To get a computer to do any work, we need to give it “instructions.” There are several fundamental ways of thinking about, or “styles” for, how we write these instructions—in other words, how we “drive the code.” Let’s get a feel for the “driving style” of two representative approaches: Imperative Code and Functional Code.

Imperative code is like a cooking recipe; it’s a style where you instruct the computer step-by-step: “Do this, then do this, then do that…”

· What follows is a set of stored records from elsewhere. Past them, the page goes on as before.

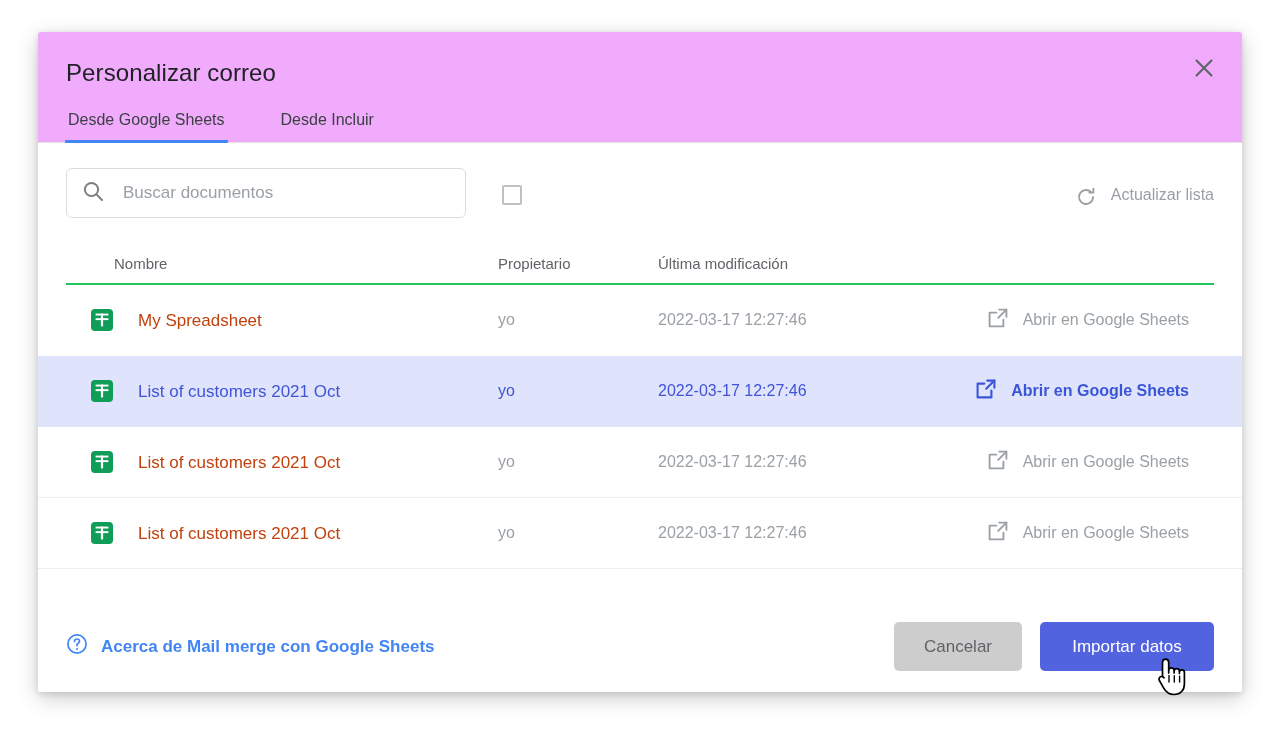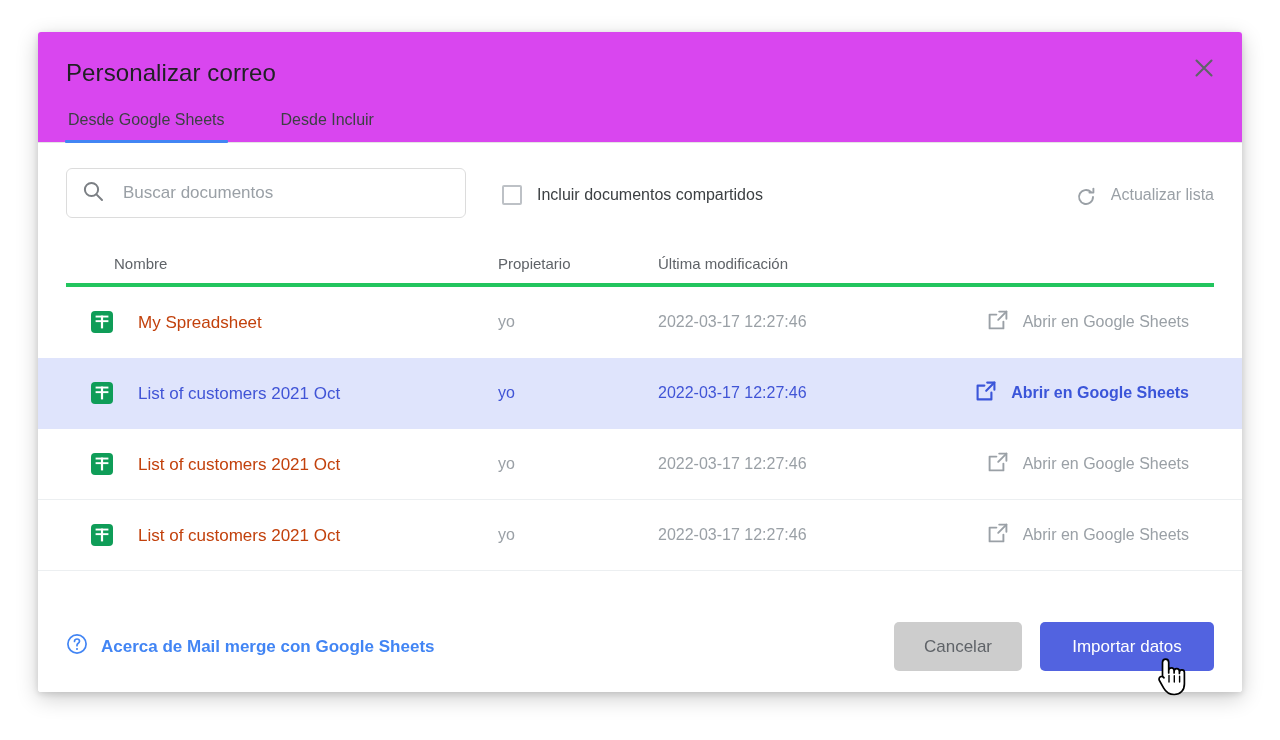--- a/index.html
+++ b/index.html
@@ -40,7 +40,7 @@
     flex: 0 0 auto;
     padding: 26px 28px 0 28px;
     border-bottom: 1px solid #e4e4e4;
-    background: #d946ef;
+    background: #f0abfc;
   }
   .dlg-title {
     font-size: 24px;

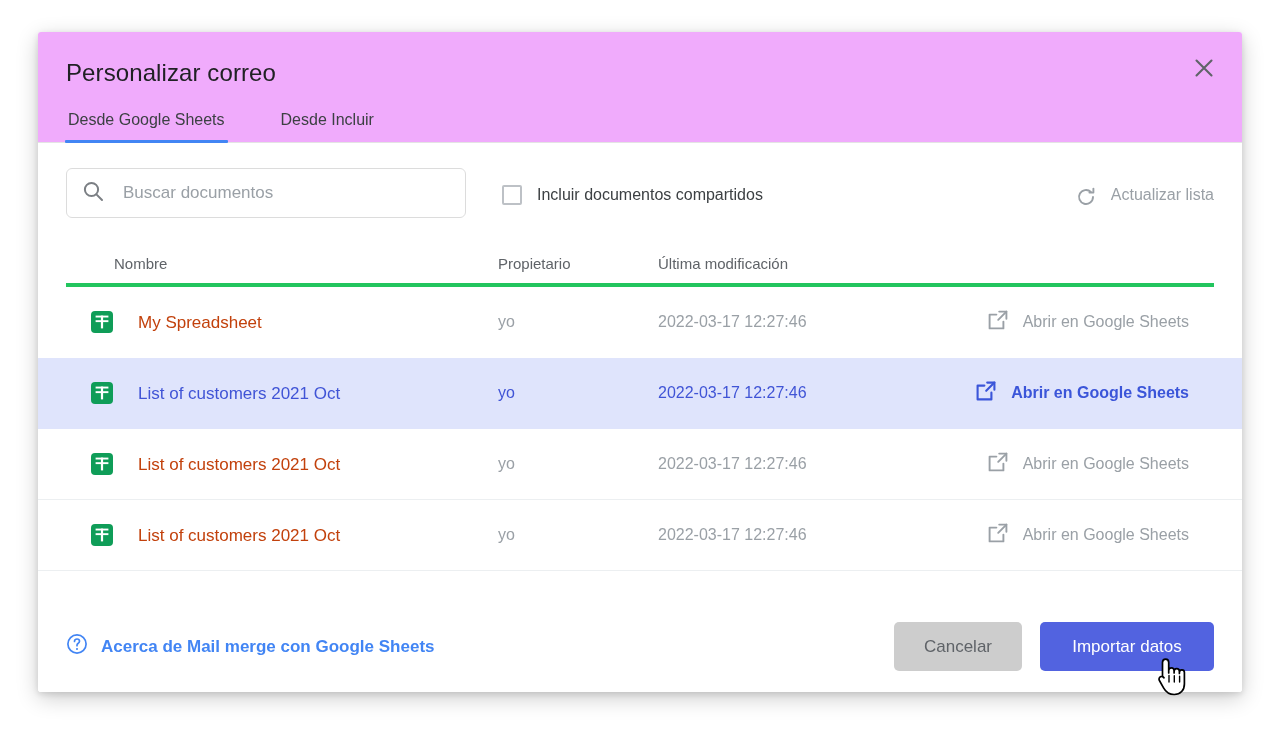--- a/index.html
+++ b/index.html
@@ -356,7 +356,6 @@
 
         <div class="chk-wrap">
           <span class="chk-box"></span>
-          <span class="chk-label">Incluir documentos compartidos</span>
         </div>
 
         <div class="refresh-wrap">

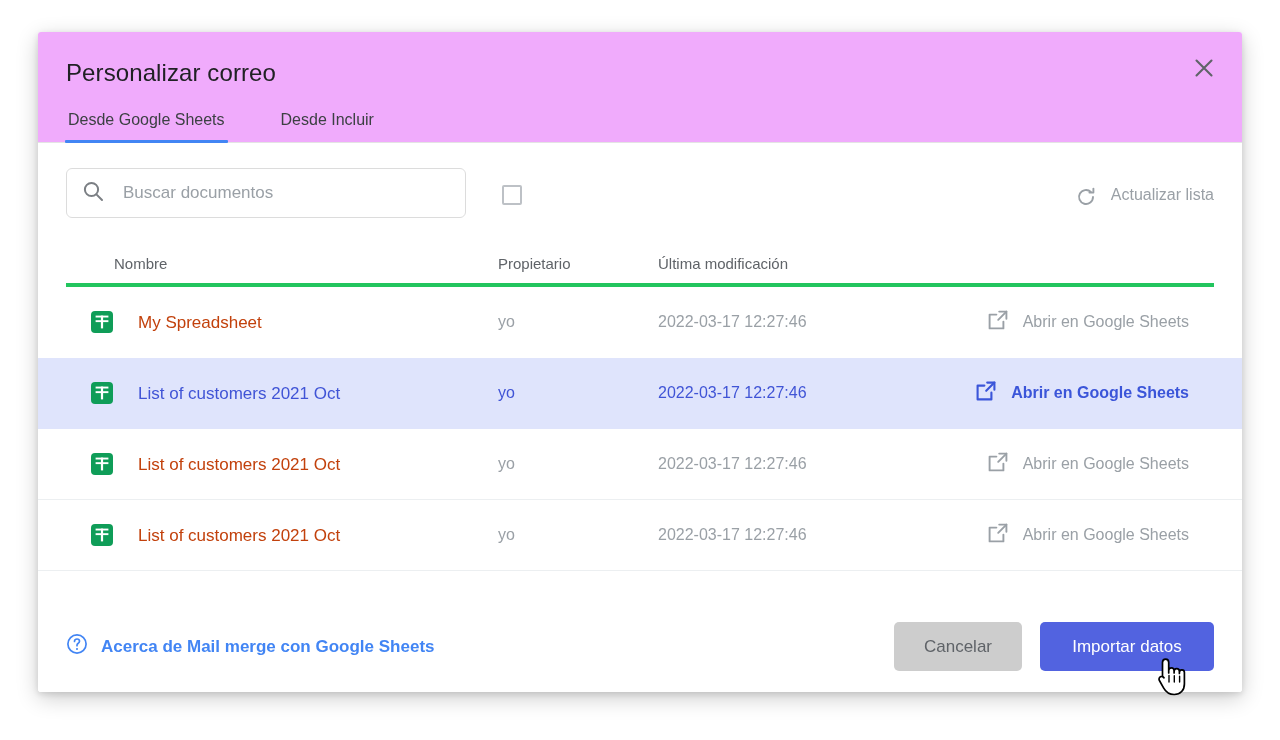--- a/index.html
+++ b/index.html
@@ -170,7 +170,7 @@
     display: flex;
     align-items: center;
     height: 38px;
-    border-bottom: 4px solid #22c55e;
+    border-bottom: 2px solid #22c55e;
     padding: 0 0 0 0;
   }
   .th {

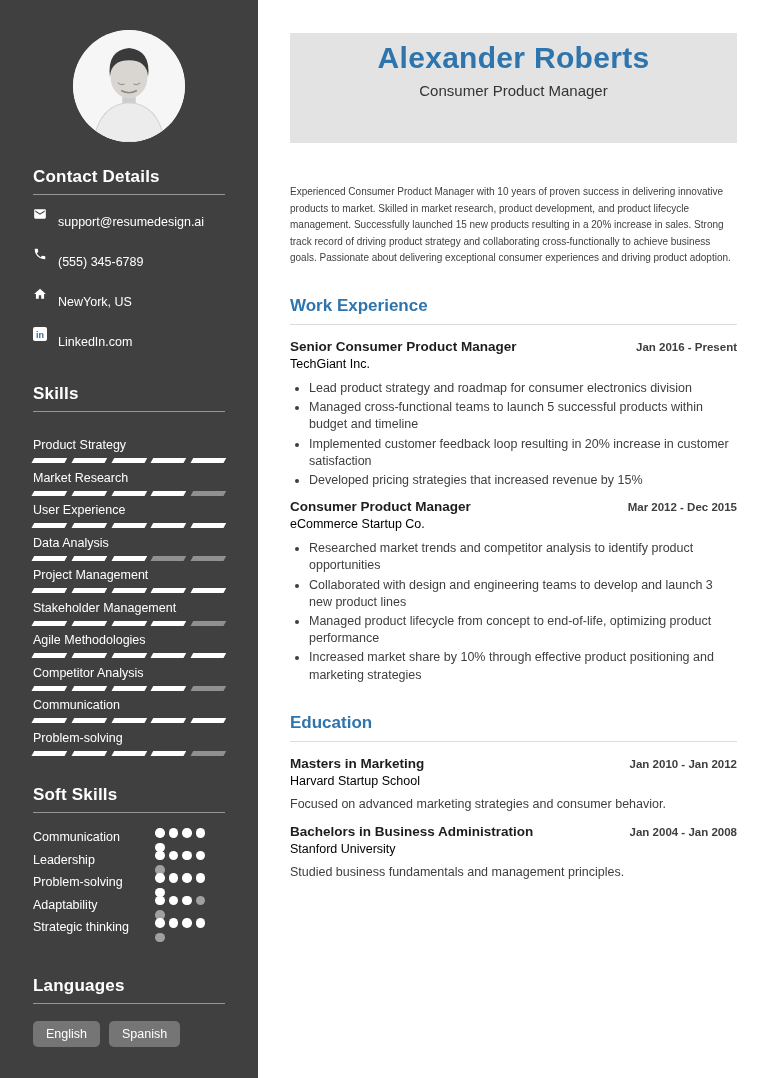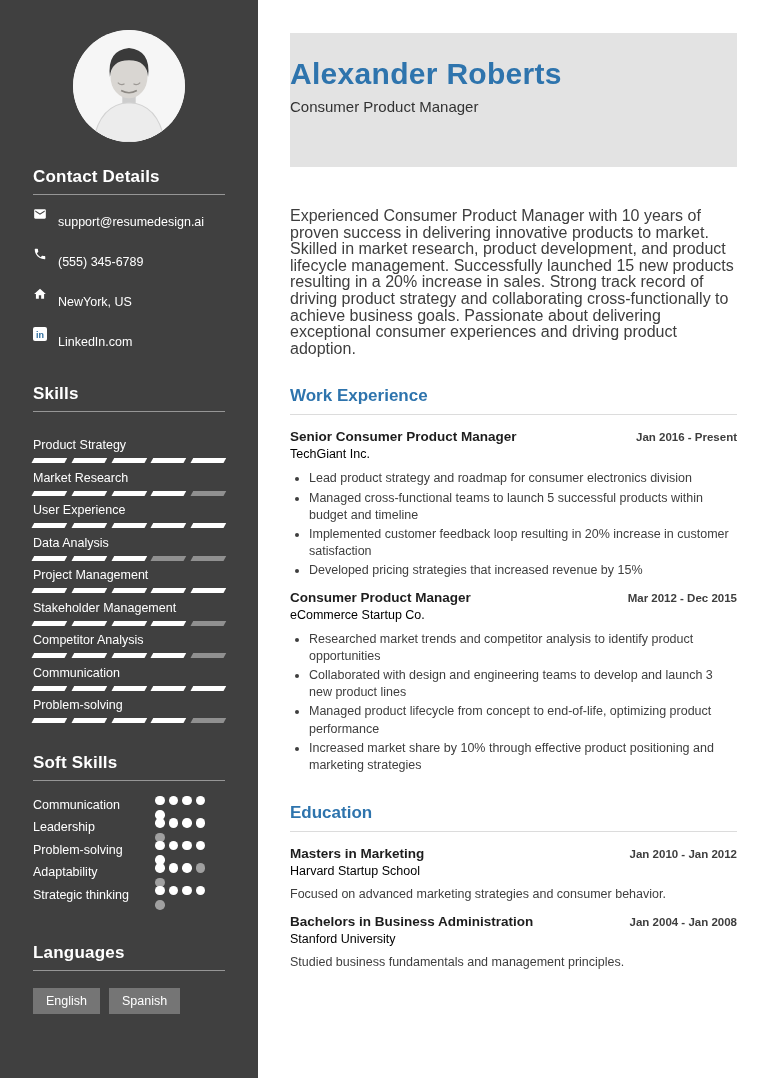--- a/index.html
+++ b/index.html
@@ -46,7 +46,7 @@
 
   
   .main { flex:1; padding:33px 31px 0 32px; color:#3e3e3e; }
-  .name-box { background:#e3e3e3; height:134px; text-align:left; padding-top:24px; }
+  .name-box { background:#e3e3e3; height:110px; text-align:center; padding-top:8px; }
   .name { color:#2e74ad; font-size:30px; font-weight:bold; letter-spacing:.3px; }
   .job-title { color:#333333; font-size:15px; margin-top:7px; }
 

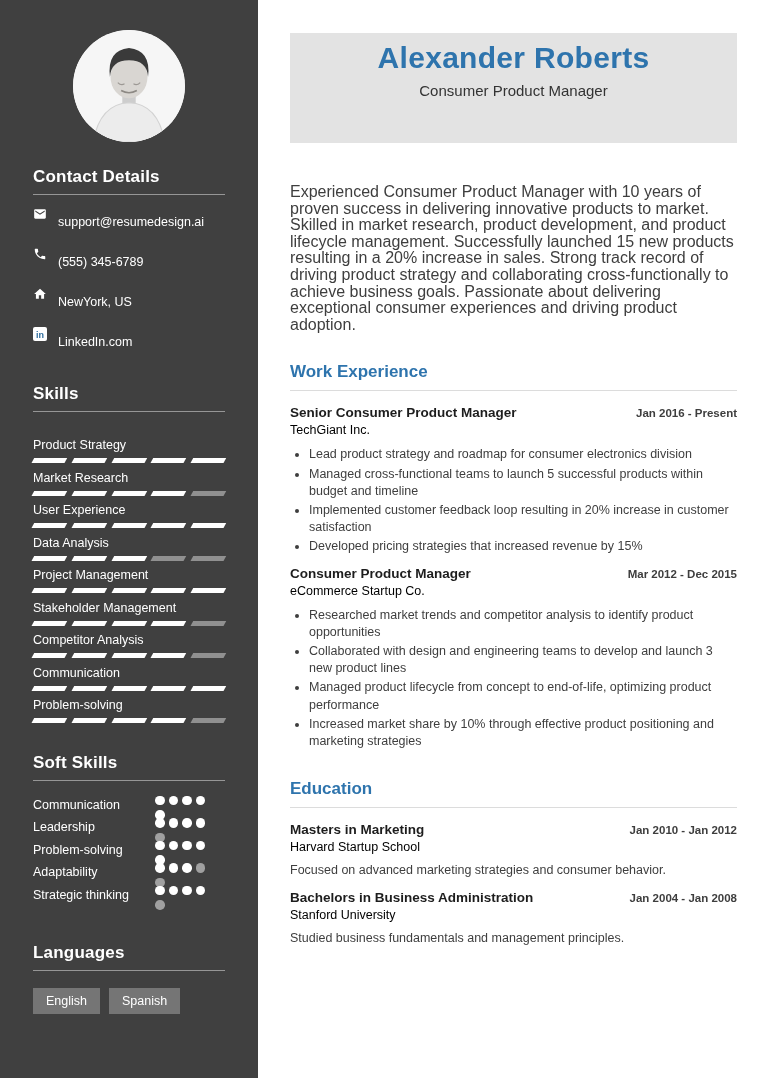--- a/index.html
+++ b/index.html
@@ -50,7 +50,7 @@
   .name { color:#2e74ad; font-size:30px; font-weight:bold; letter-spacing:.3px; }
   .job-title { color:#333333; font-size:15px; margin-top:7px; }
 
-  .summary { margin-top:41px; font-size:16px; line-height:16.6px; color:#3e3e3e; }
+  .summary { margin-top:41px; font-size:10px; line-height:16.6px; color:#3e3e3e; }
 
   .sec-h { color:#2e74ad; font-size:17px; font-weight:bold; margin-top:29px; }
   .sec-hr { border:none; border-top:1px solid #dcdcdc; margin:8px 0 14px 0; }

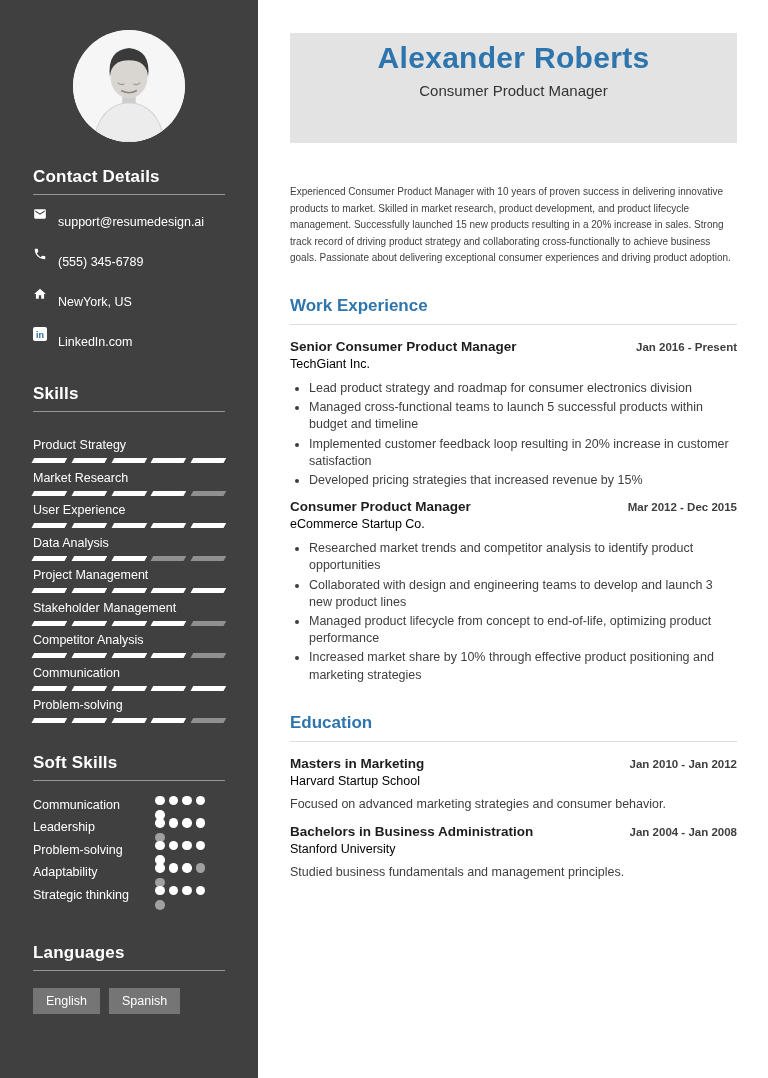--- a/index.html
+++ b/index.html
@@ -194,6 +194,16 @@
           </div>
       </div>
       <div class="skill">
+        <div class="skill-label">Agile Methodologies</div>
+        <div class="skill-bar">
+            <span class="seg on"></span>
+            <span class="seg on"></span>
+            <span class="seg on"></span>
+            <span class="seg on"></span>
+            <span class="seg on"></span>
+          </div>
+      </div>
+      <div class="skill">
         <div class="skill-label">Competitor Analysis</div>
         <div class="skill-bar">
             <span class="seg on"></span>

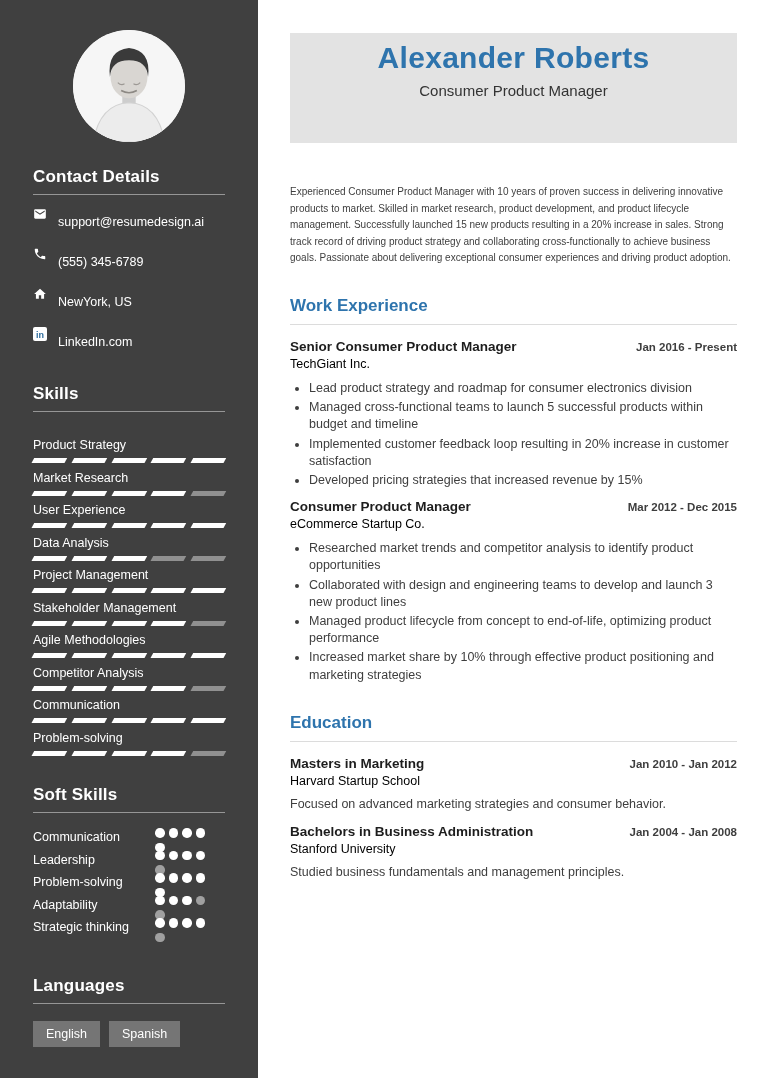--- a/index.html
+++ b/index.html
@@ -41,7 +41,7 @@
 
   .lang-h { margin-top:36px; }
   .pill-row { margin-top:17px; display:flex; gap:9px; }
-  .pill { background:rgba(255,255,255,.28); border-radius:0; padding:6px 13px;
+  .pill { background:rgba(255,255,255,.28); border-radius:5px; padding:6px 13px;
     font-size:12.5px; color:#fff; }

  • Step-by-Step is Fundamental:

    Code is basically executed line by line, in order, from top to bottom as it’s physically written. The computer faithfully follows this flow of instructions, telling it what to do next.

  • Control Flow:

    Just flowing from top to bottom isn’t enough for complex tasks. So, there are mechanisms to control this flow:

    • Conditional Branches: These allow the computer to choose which instructions to execute based on certain conditions, like “If X is true, do task A; otherwise, do task B.” In programming languages, if statements handle this.
    • Loops: These allow a specific block of instructions to be executed repeatedly, such as “Repeat task Y 10 times,” or “Keep doing task Z until condition Q is met.” Programming languages use constructs like for and while loops for this.

In imperative code, you describe the series of actions you want the computer to perform by combining sequential execution, conditional branches, and loops. A key characteristic is achieving goals by changing “state” (for example, by reassigning values to variables) over time.

Functional code has a different flavor compared to imperative code. Rather than giving detailed step-by-step instructions on “how to do it,” it’s a style that focuses on defining “what should be computed from what” using relationships, much like mathematical functions.

  • Computation Defined by Expressions:

    The core of functional code is the “expression.” The entire computation is constructed from relationships: which expression needs to be evaluated to obtain a certain value, and on which other values or results of other expressions does that expression, in turn, depend.

  • Order of Computation is Determined by Dependencies:

    The physical order in which code is written doesn’t necessarily dictate the direct order of execution. Instead, if the result of computation A is needed for computation B, then computation A naturally needs to happen before computation B. The order of computation is naturally determined by these dependencies.

If we represent this relationship of “what depends on what” as a diagram, it takes the form of a “Dependency Graph,” which we will look at in detail in the next chapter.